La France pourra-t-elle un jour donner l’exemple à la Belgique (et non plus se contenter de jouer les contrôleurs ?)
Cette manifestation d’unité face à la nécessité d’assurer le bien être des handicapés accueillis en Belgique ne peut nullement amoindrir l’urgence de nombreux autres enjeux, bien plus scandaleux encore que la constitution de « boîtes à Français ». D’abord, l’existence de dérives dans les centres belges ne doit pas faire oublier que la maltraitance est également une réalité dans les institutions françaises et à cet égard on n’en sait peu sur les résultats des nouvelles règles édictées par Marie-Arlette Carlotti en janvier qui menaçait de ne plus renouveler l’autorisation des centres en l’absence de contrôle de leur fonctionnement… Surtout, on l’a dit, l’exil des handicapés en Belgique est le résultat du manque chronique de place dans notre pays. Sur ce point, le ministre a promis qu’un recensement allait être effectué pour connaître enfin avec précision le nombre de personnes aujourd’hui accueillies en Belgique. Ségolène Neuville a par ailleurs affirmé hier : « Mon objectif c’est de stopper le flux, de redonner une liberté de choix aux familles » avant d’ajouter que « des mesures étaient en préparation ».

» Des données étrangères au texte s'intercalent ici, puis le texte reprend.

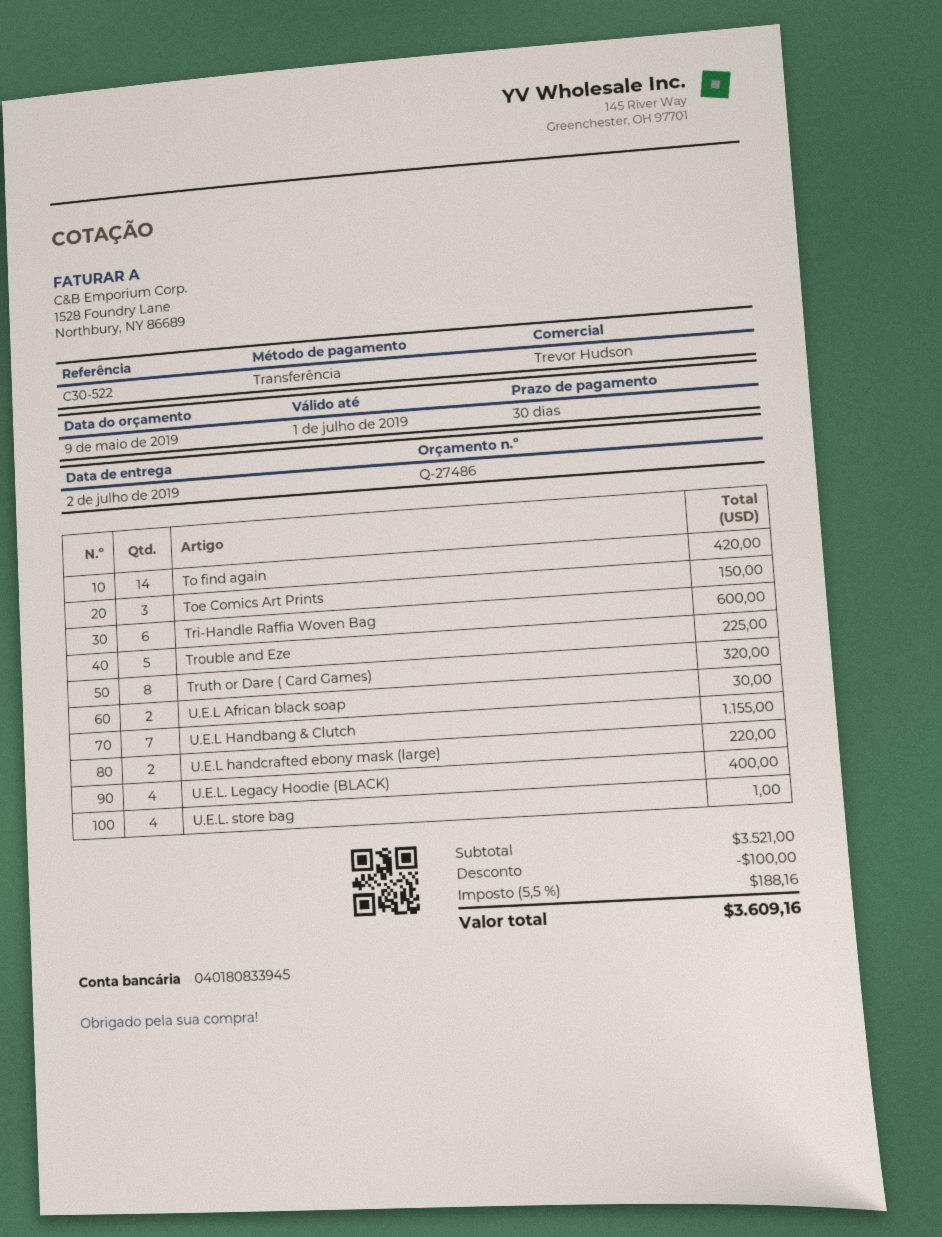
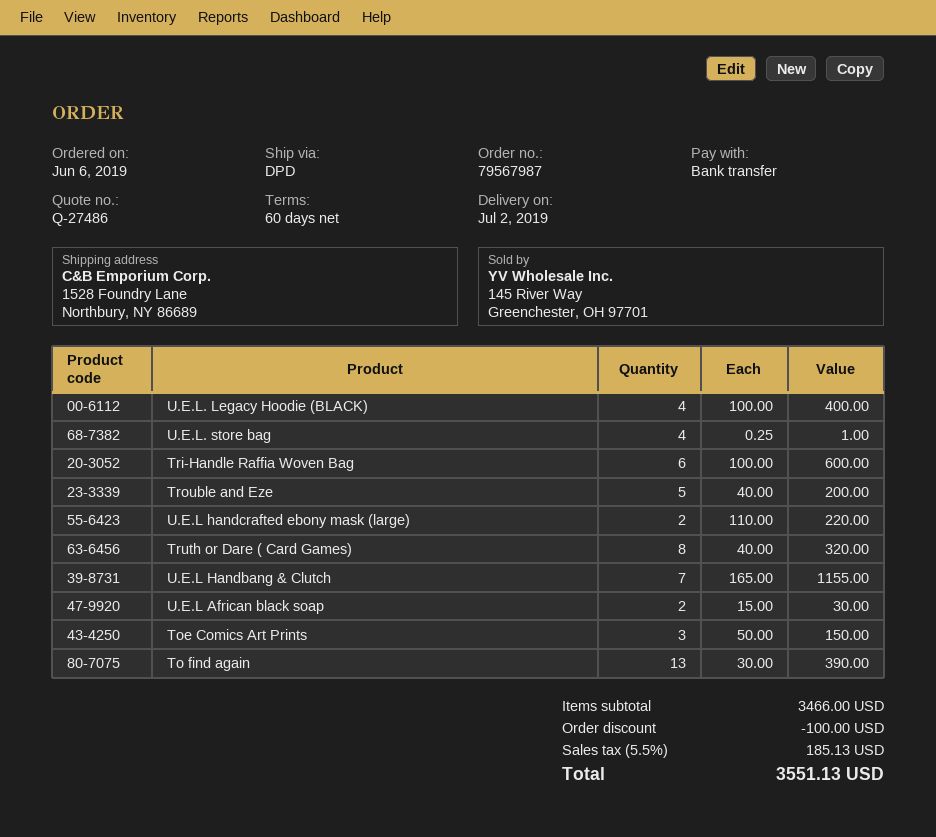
payment terms: 30 days -> 60 days
To find again: 14 for 420.00 -> 13 for 390.00
Trouble and Eze: 5 for 225.00 -> 5 for 200.00
subtotal: 3521.00 -> 3466.00
tax: 5.5% = 188.16 -> 5.5% = 185.13
total: 3609.16 -> 3551.13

Difficile de savoir quelles seront les annonces en ce qui concerne le nombre de places. Mais Ségolène Neuville a déjà prévenu en septembre à l’occasion d’une interview à l’UNAPEI que la politique du handicap ne devait sans doute plus être appréhendée en termes de « nombre de places » mais d’inclusion des personnes handicapées dans la société. Sur ce point, si elle parvenait à créer une véritable impulsion, elle pourrait (pour une fois) inspirer la Belgique qui vient d’être critiquée par le Comité des droits des personnes handicapées des Nations Unies pour ses failles en matière d’intégration des personnes handicapées.